§ Your task: Filter the records below for the word "absolute". Copy each line that holds it.

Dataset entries
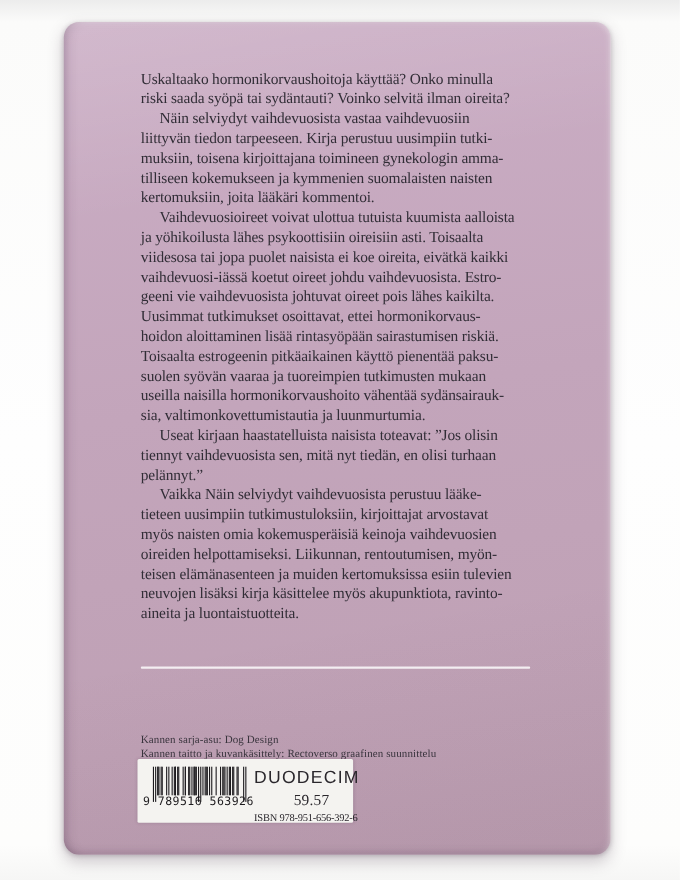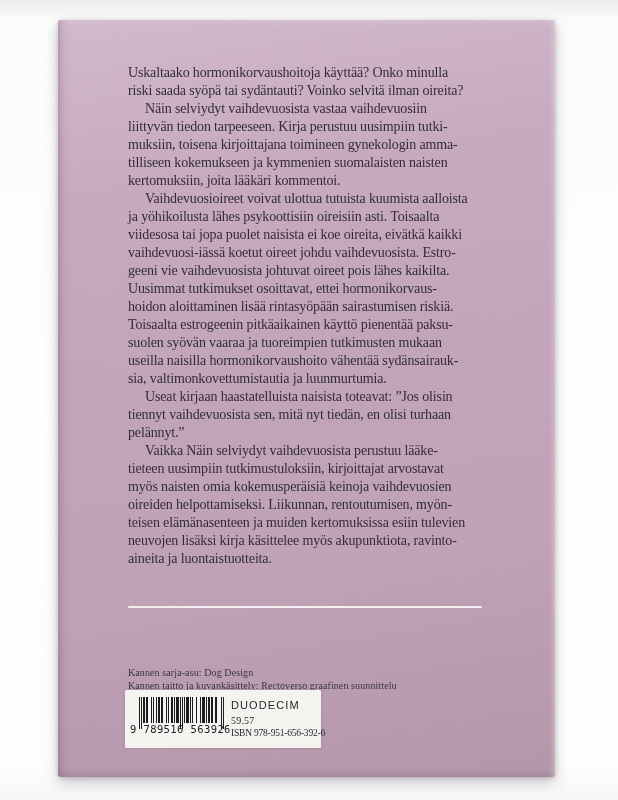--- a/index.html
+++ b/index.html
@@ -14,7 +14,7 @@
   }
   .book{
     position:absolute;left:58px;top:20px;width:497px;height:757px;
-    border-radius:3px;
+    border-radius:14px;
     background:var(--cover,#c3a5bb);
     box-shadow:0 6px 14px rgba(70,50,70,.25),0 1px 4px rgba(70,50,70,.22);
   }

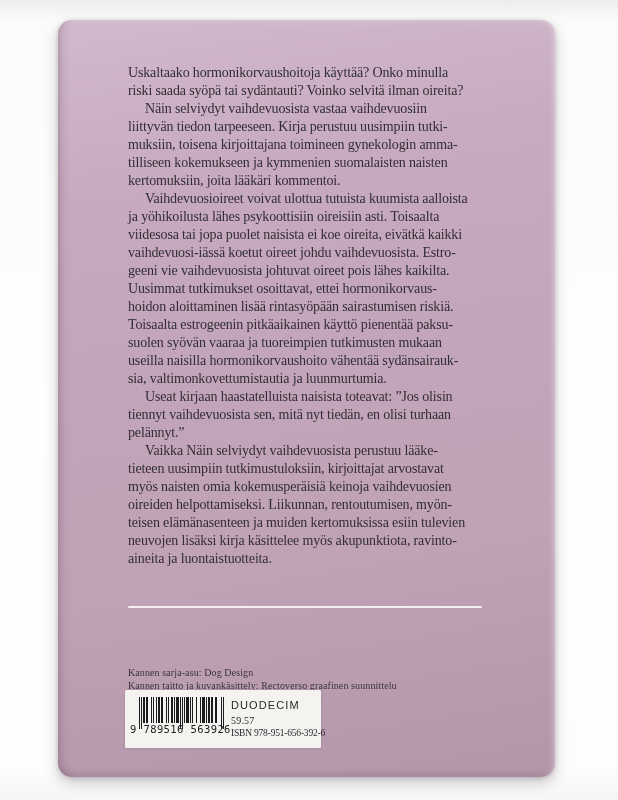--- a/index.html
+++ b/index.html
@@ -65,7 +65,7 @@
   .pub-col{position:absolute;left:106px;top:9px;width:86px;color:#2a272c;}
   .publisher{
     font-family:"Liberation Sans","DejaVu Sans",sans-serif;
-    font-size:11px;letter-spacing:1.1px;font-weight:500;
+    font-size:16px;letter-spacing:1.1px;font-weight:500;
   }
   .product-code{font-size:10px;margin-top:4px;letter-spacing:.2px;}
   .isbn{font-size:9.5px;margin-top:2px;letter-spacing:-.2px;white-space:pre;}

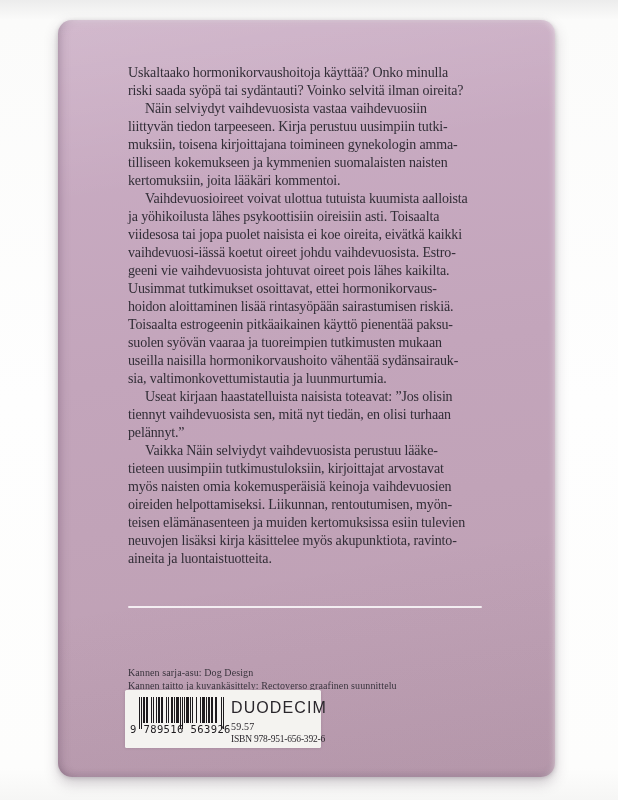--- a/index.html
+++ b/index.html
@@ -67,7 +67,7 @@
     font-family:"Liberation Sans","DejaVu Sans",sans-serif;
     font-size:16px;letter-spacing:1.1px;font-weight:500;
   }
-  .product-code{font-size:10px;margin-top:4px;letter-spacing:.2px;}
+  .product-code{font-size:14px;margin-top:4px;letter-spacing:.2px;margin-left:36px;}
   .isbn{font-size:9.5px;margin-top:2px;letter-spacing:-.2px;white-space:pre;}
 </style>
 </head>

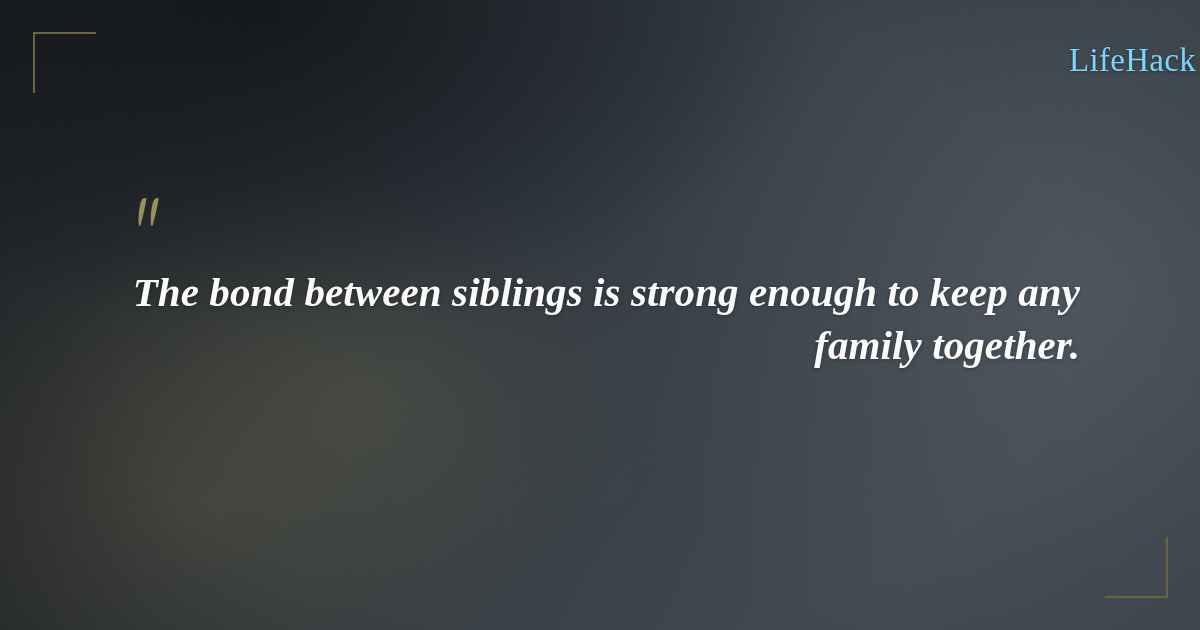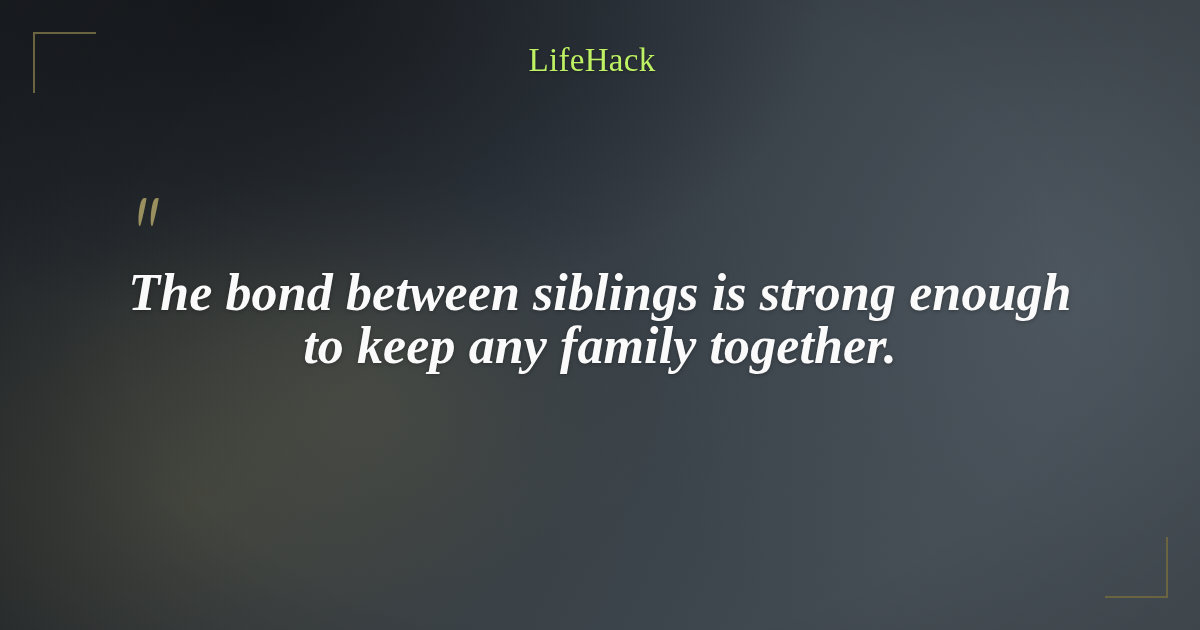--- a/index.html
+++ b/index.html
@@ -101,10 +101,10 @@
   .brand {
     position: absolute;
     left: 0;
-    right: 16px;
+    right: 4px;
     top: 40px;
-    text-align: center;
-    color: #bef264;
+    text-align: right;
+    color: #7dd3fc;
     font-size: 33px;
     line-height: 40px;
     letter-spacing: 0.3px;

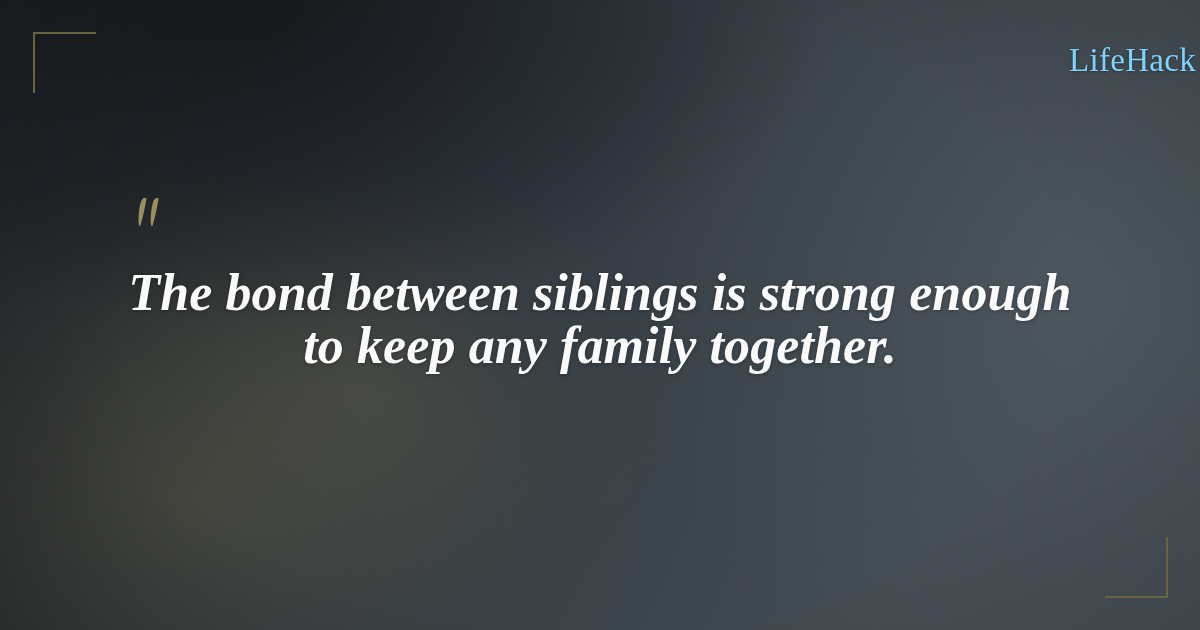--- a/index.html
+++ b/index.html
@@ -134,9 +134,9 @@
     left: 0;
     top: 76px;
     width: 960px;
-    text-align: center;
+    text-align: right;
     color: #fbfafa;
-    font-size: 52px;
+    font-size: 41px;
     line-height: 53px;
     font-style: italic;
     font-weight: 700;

§ Expected output:
     position:absolute;left:58px;top:20px;width:497px;height:757px;
   .pub-col{position:absolute;left:106px;top:9px;width:86px;color:#2a272c;}
     position: absolute;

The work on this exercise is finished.